*** Data in this exercise ***

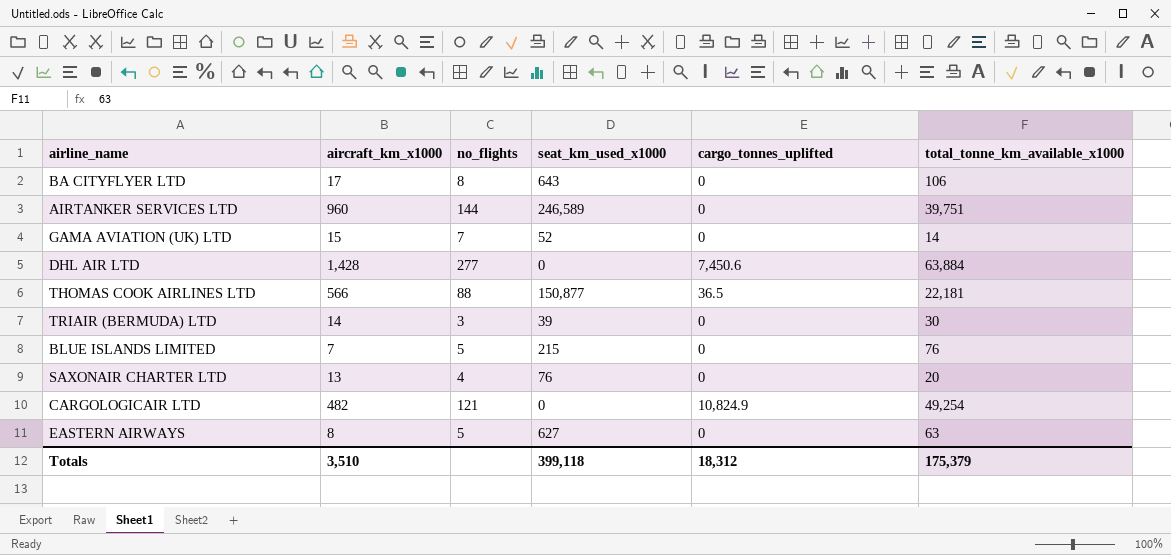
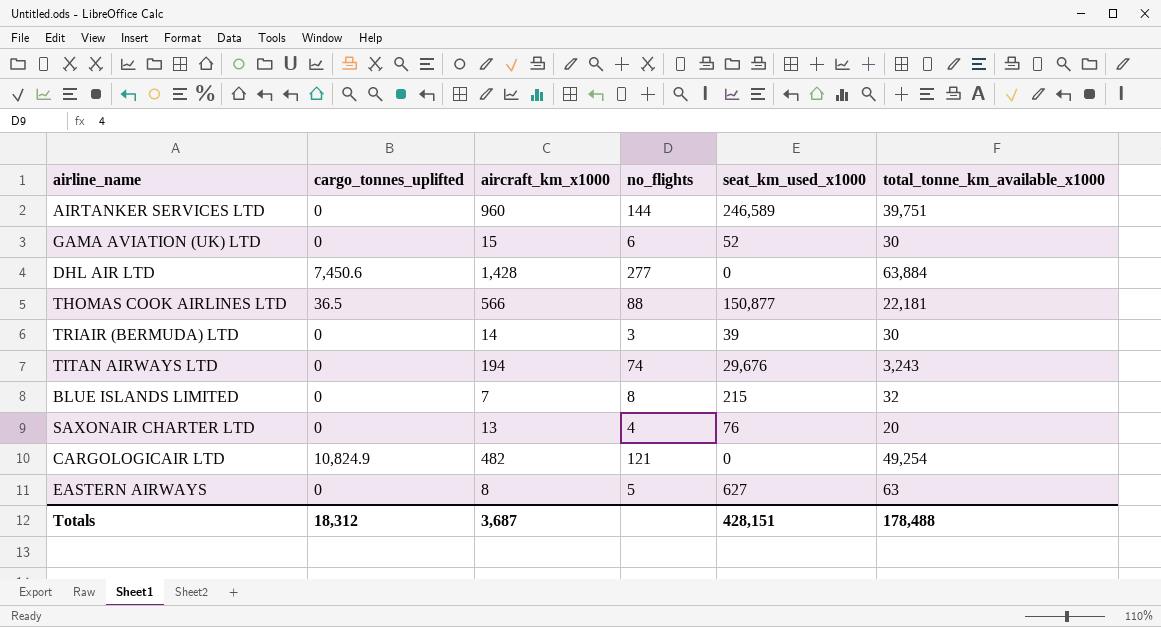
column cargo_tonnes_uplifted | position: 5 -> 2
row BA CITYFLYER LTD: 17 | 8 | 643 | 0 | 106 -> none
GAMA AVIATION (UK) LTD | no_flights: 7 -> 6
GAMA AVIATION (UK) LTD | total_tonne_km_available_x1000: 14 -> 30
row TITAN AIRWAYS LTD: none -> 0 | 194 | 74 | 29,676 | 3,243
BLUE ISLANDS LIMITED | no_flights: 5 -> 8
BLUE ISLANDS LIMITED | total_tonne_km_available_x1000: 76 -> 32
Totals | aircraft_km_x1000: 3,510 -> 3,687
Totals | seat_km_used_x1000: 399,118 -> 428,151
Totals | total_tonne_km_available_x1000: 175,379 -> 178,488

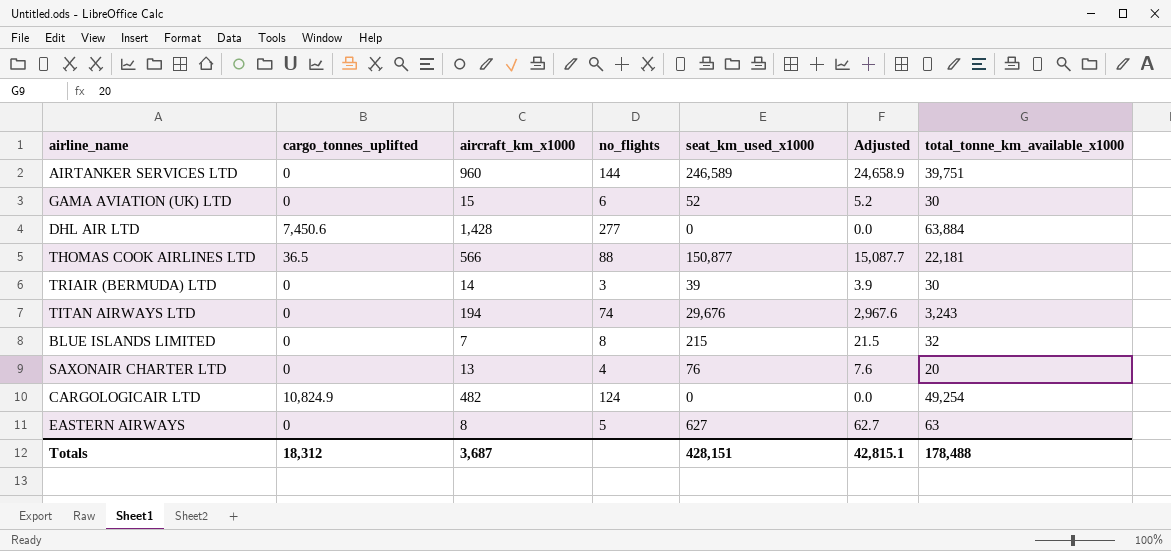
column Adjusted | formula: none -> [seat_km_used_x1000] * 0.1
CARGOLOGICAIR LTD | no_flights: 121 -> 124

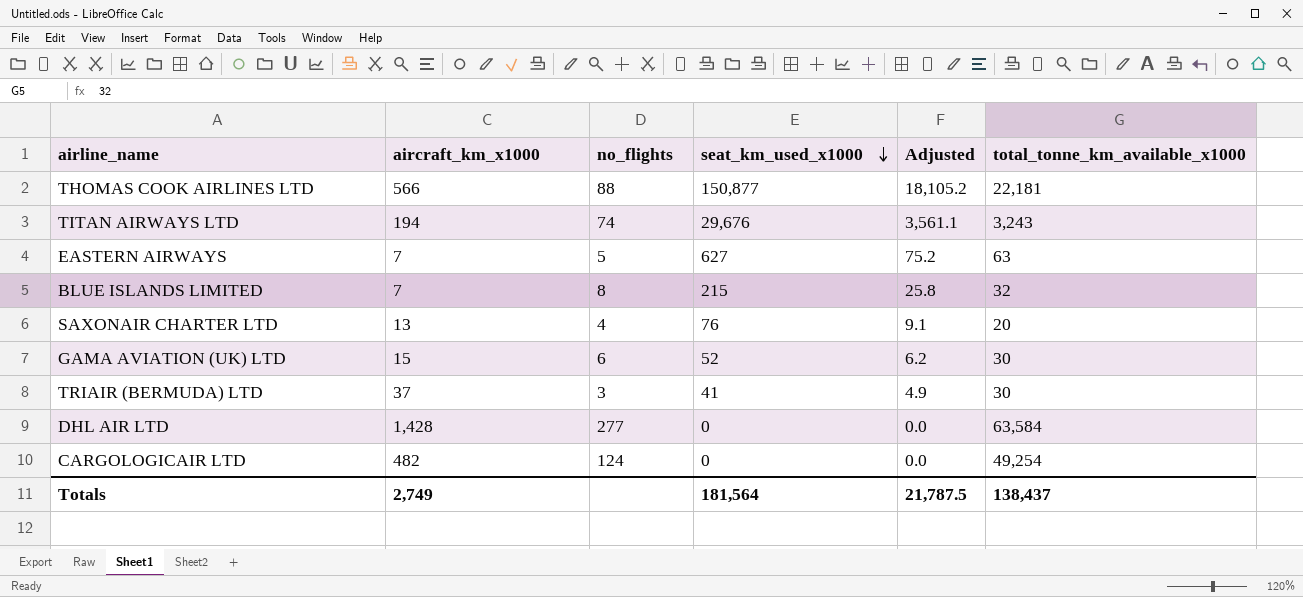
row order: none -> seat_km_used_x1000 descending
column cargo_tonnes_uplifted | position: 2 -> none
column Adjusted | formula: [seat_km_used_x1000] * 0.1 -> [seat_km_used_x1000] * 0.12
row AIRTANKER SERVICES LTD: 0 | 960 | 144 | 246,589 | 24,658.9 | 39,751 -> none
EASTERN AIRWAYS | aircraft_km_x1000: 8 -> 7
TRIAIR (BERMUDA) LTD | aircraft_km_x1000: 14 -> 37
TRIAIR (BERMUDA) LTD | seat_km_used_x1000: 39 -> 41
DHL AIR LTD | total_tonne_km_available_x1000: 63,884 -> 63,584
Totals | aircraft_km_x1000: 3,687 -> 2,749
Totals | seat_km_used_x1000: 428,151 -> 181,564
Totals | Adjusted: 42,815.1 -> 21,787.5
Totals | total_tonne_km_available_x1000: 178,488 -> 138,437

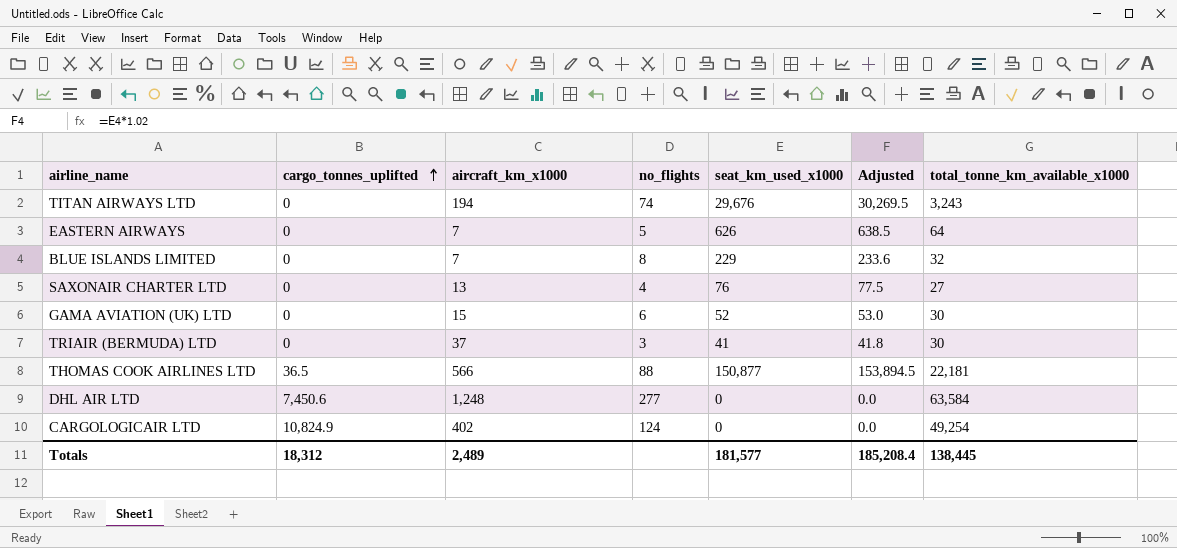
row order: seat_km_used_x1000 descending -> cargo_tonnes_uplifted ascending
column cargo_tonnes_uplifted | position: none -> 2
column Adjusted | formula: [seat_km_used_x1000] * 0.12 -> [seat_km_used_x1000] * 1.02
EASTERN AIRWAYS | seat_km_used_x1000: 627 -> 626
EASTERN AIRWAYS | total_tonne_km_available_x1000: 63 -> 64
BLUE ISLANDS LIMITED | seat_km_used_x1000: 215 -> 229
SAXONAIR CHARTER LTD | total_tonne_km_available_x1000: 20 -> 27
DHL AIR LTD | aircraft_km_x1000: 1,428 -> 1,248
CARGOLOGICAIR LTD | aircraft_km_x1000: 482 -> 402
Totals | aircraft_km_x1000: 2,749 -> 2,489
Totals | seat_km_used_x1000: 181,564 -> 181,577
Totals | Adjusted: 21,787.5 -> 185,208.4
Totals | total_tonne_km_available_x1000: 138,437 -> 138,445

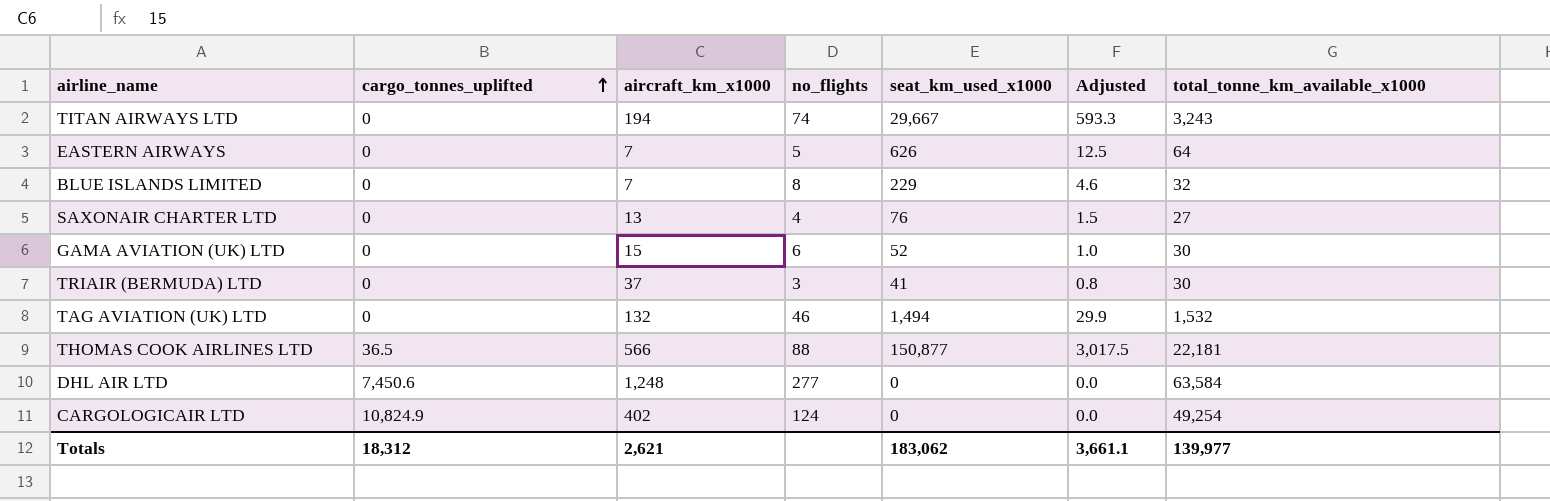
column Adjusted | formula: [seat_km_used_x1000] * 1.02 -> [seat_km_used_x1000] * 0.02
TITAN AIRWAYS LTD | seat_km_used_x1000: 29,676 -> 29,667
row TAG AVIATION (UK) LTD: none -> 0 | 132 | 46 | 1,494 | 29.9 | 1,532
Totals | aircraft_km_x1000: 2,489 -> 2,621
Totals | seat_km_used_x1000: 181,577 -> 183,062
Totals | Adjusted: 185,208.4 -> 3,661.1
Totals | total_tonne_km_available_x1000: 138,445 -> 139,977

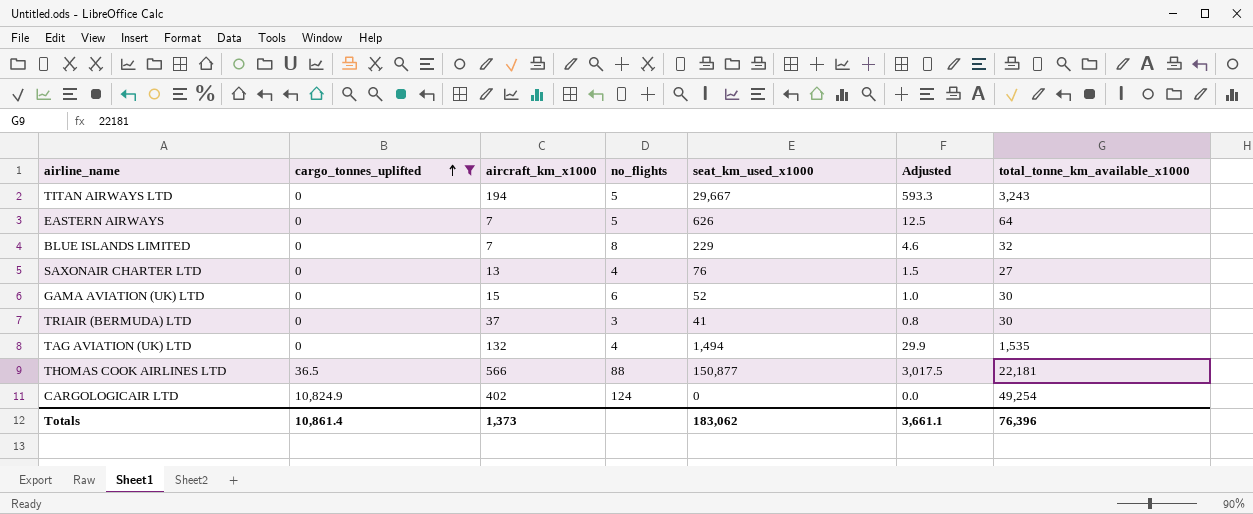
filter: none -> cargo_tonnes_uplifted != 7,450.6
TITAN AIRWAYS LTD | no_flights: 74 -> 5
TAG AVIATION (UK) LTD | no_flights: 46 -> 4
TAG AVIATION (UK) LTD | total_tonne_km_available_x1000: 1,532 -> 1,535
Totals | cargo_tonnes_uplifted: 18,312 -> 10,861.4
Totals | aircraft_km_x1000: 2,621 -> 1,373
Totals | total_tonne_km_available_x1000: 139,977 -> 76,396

*** End of Data in this exercise ***
*** Data in this exercise ***

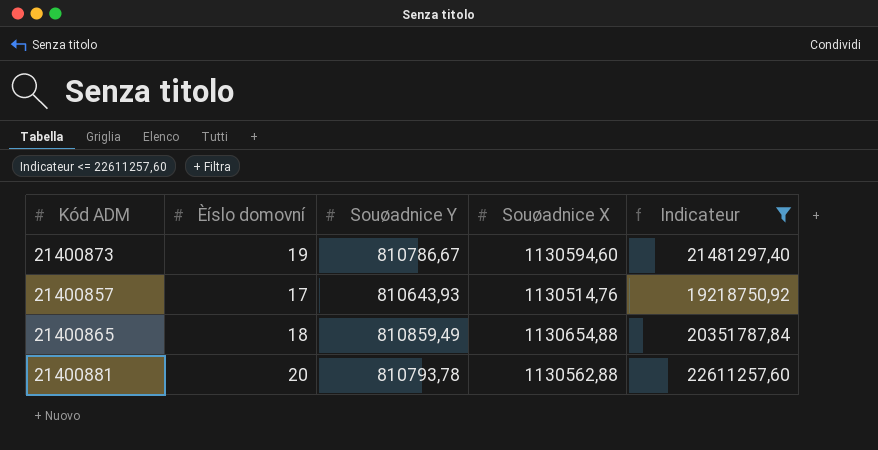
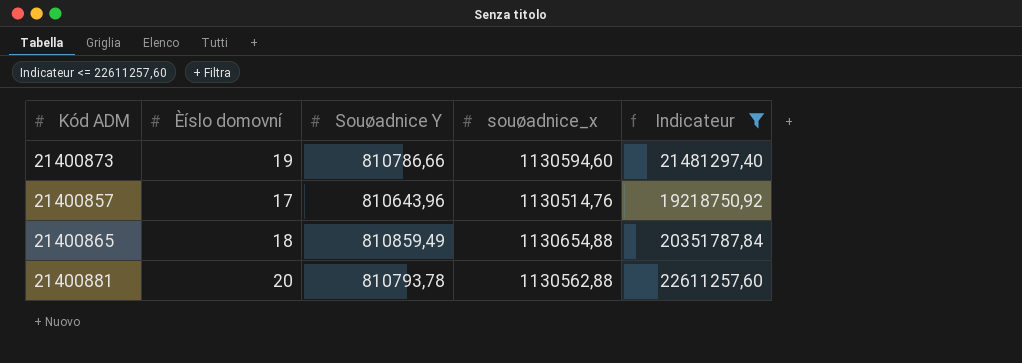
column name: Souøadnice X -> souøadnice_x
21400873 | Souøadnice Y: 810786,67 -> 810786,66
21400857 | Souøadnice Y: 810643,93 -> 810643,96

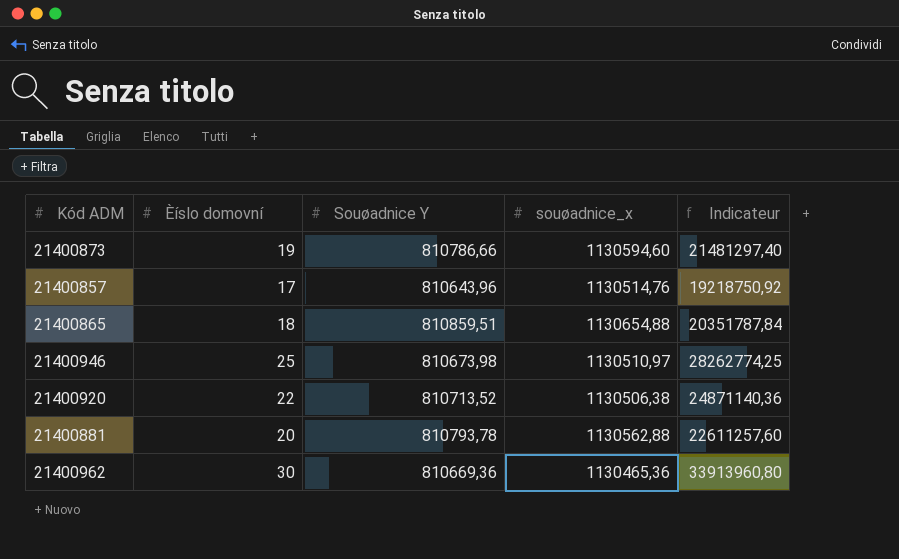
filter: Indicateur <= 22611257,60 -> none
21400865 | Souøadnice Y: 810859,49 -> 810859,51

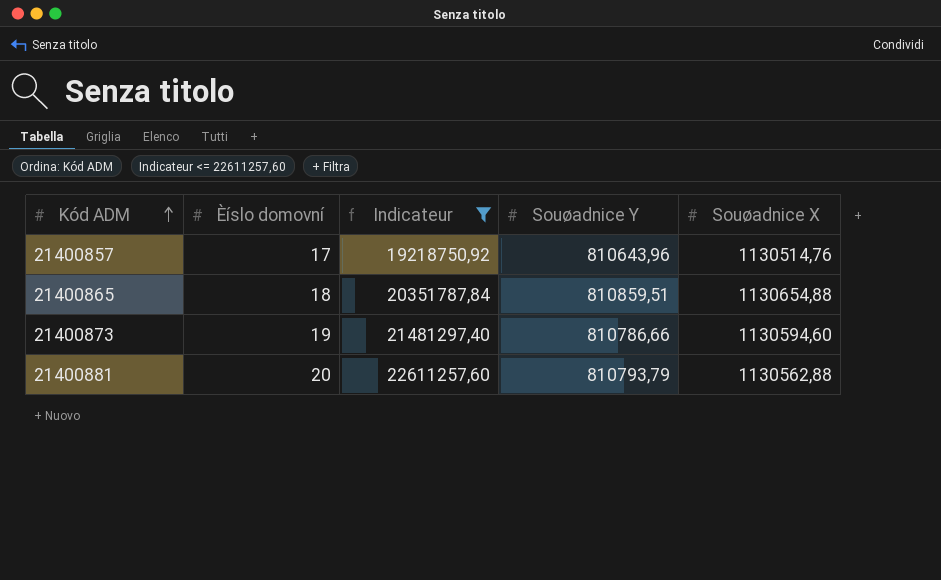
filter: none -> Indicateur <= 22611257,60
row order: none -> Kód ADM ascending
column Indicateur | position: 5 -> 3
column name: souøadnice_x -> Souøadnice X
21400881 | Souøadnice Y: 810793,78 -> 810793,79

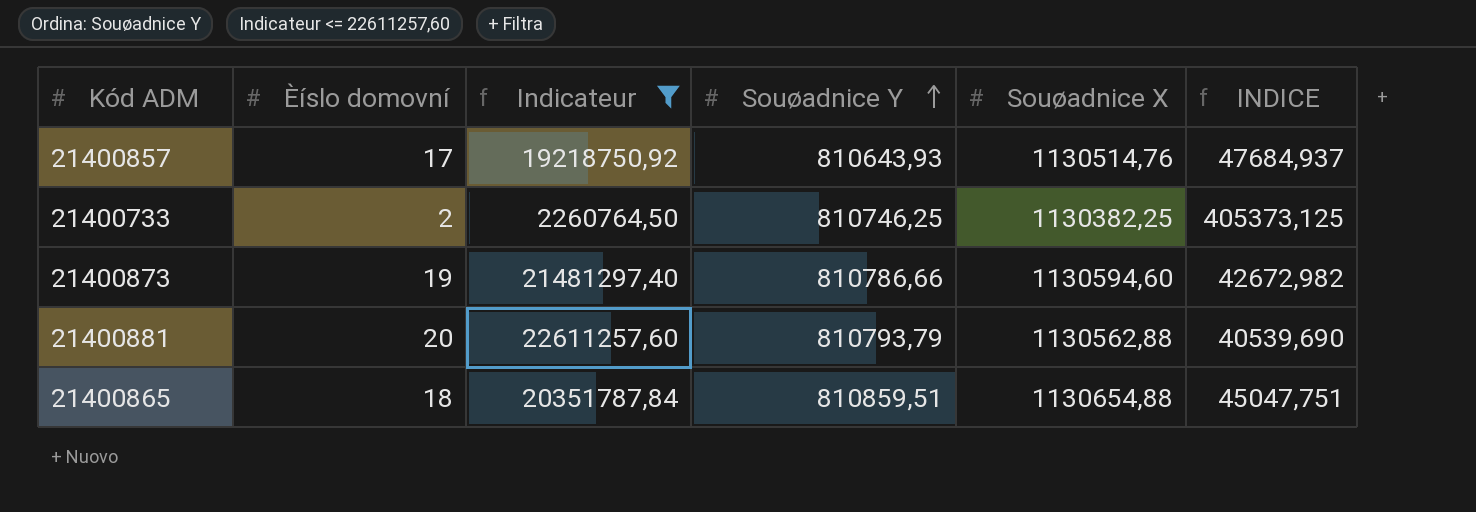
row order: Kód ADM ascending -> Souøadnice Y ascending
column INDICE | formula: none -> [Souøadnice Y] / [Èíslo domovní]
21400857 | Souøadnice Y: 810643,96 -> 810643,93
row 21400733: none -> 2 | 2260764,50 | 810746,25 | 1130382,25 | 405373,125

*** End of Data in this exercise ***

- Task directions
If a picture sits between the line containing "Totals | total_tonne_km_available_x1000: 138,445" and the line containing "Totals | total_tonne_km_available_x1000: 139,977", leave it out, and return the lines of that range above exactly, both ends included.

- Reply
Totals | total_tonne_km_available_x1000: 138,445 -> 139,977

filter: none -> cargo_tonnes_uplifted != 7,450.6
TITAN AIRWAYS LTD | no_flights: 74 -> 5
TAG AVIATION (UK) LTD | no_flights: 46 -> 4
TAG AVIATION (UK) LTD | total_tonne_km_available_x1000: 1,532 -> 1,535
Totals | cargo_tonnes_uplifted: 18,312 -> 10,861.4
Totals | aircraft_km_x1000: 2,621 -> 1,373
Totals | total_tonne_km_available_x1000: 139,977 -> 76,396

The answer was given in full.